This dairy-free, no-bake cheesecake is creamy, delicious, and has the cream cheese–like texture you want in a cheesecake. It takes only about thirty minutes to make once all the ingredients are ready, but it does require some inactive time: one to two days to allow the cashews to ferment and four to six hours for the cheesecake to set in the fridge.
Ingredients
Crust
- 1 cup raw, unsalted almonds
- 3 fresh Medjool dates, pitted
- 1 tablespoon coconut oil
- Pinch unrefined sea salt
Filling
- 2 cups raw, unsalted cashews
- 1 cup filtered water
- 1 probiotic capsule or ¼ teaspoon probiotic powder
- ¼ cup plus 1 tablespoon pure maple syrup (5 tablespoons)
- 1 teaspoon vanilla powder
- ½ cup coconut oil
- ½ cup lecithin
- 2 cups almond milk
- 2½ cups fresh blackberries (if using frozen, allow them to thaw before making the cheesecake), plus more for garnish (optional)
How to Make It
- For the crust, in a food processor, combine all crust ingredients, and blend until finely chopped.
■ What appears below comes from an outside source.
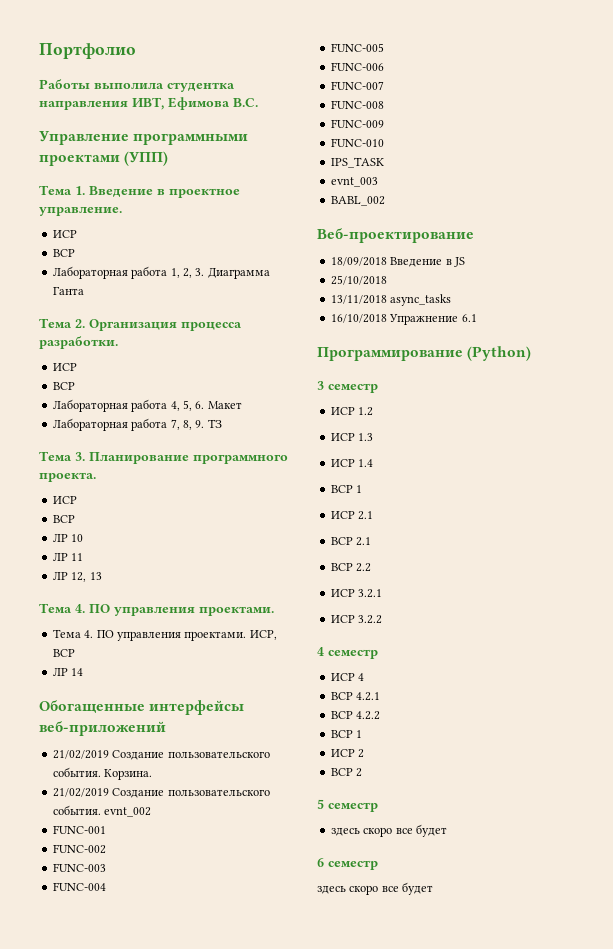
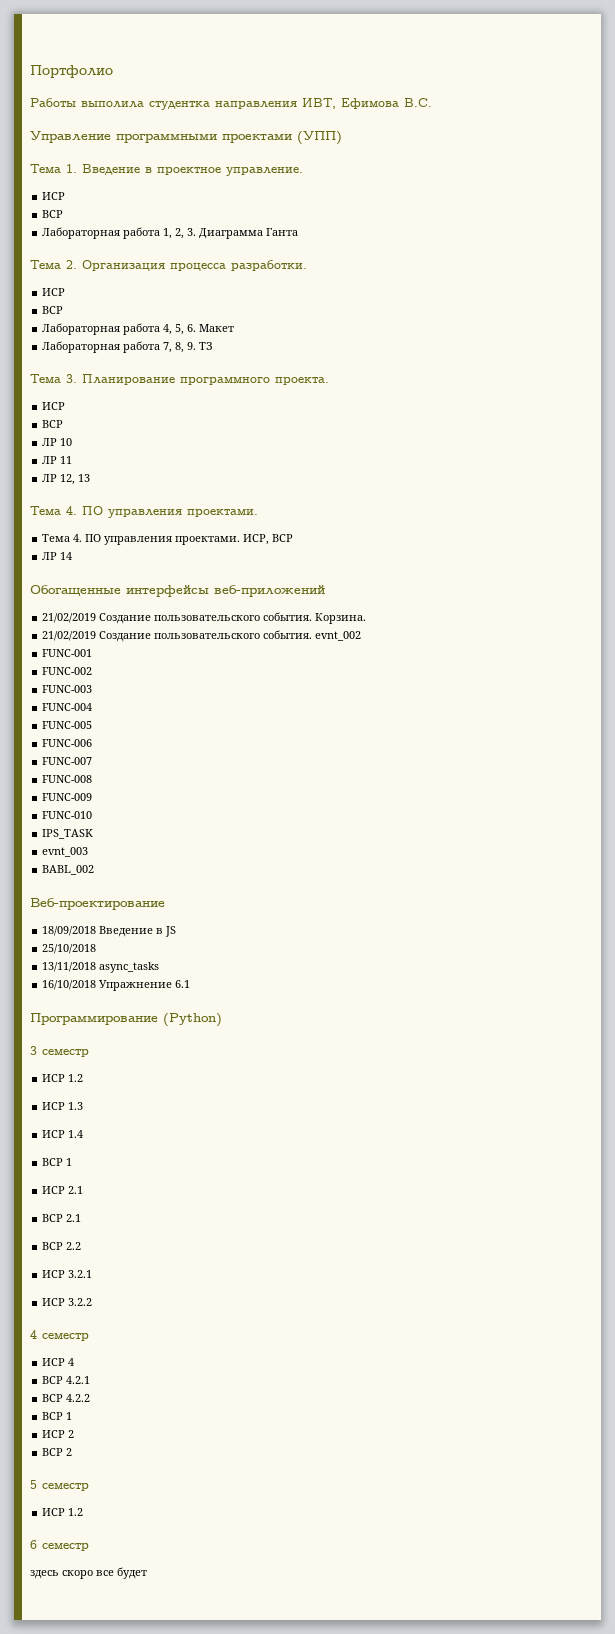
[330,824,447,837] здесь скоро все будет -> [42,1508,84,1516] ИСР 1.2

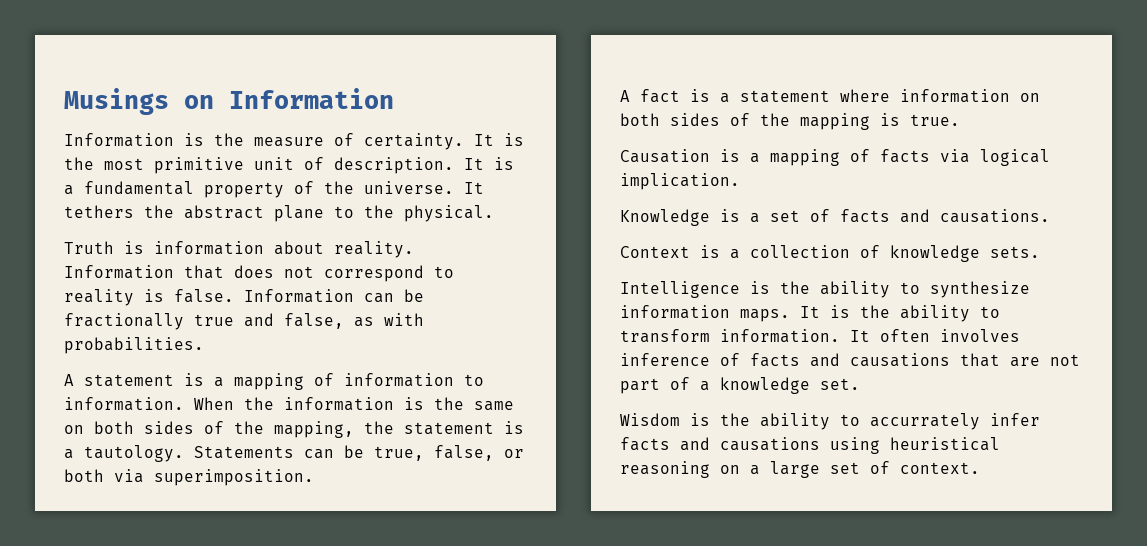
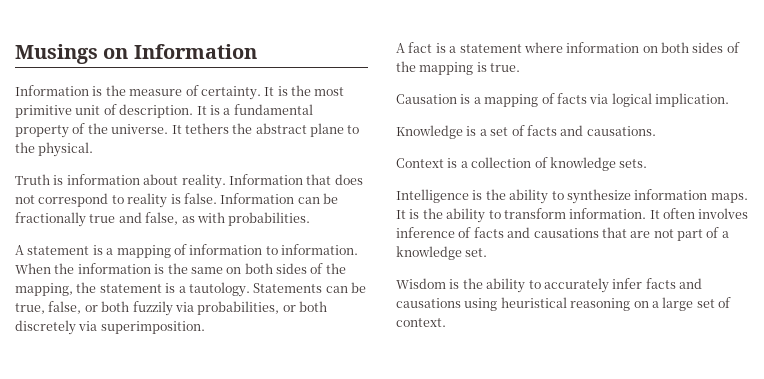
(104, 475) none -> [132,301,327,316] [15,320,76,335] fuzzily via probabilities, or both discretely
[870,413,980,430] accurrately -> [543,278,609,293] accurately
Transfer to a 12-inch springform pan, and press over the bottom surface of the pan until it is firm.
- For the filling, in a medium bowl, combine the cashews, water, and the contents of the probiotic capsule (discarding the empty capsule shell) or probiotic powder; stir the mixture until it is combined. Cover with a lid or clean cloth, and let sit for twenty-four to forty-eight hours to culture.
- In a blender, combine the cashew mixture with the maple syrup, vanilla powder, oil, lecithin, and milk, and blend until smooth. Add the blackberries, and blend until smooth.
- Pour the mixture over the crust. Refrigerate for four to six hours, or until set. Garnish with additional blackberries, if desired, and serve. The cheesecake lasts approximately four days in the refrigerator in a covered container.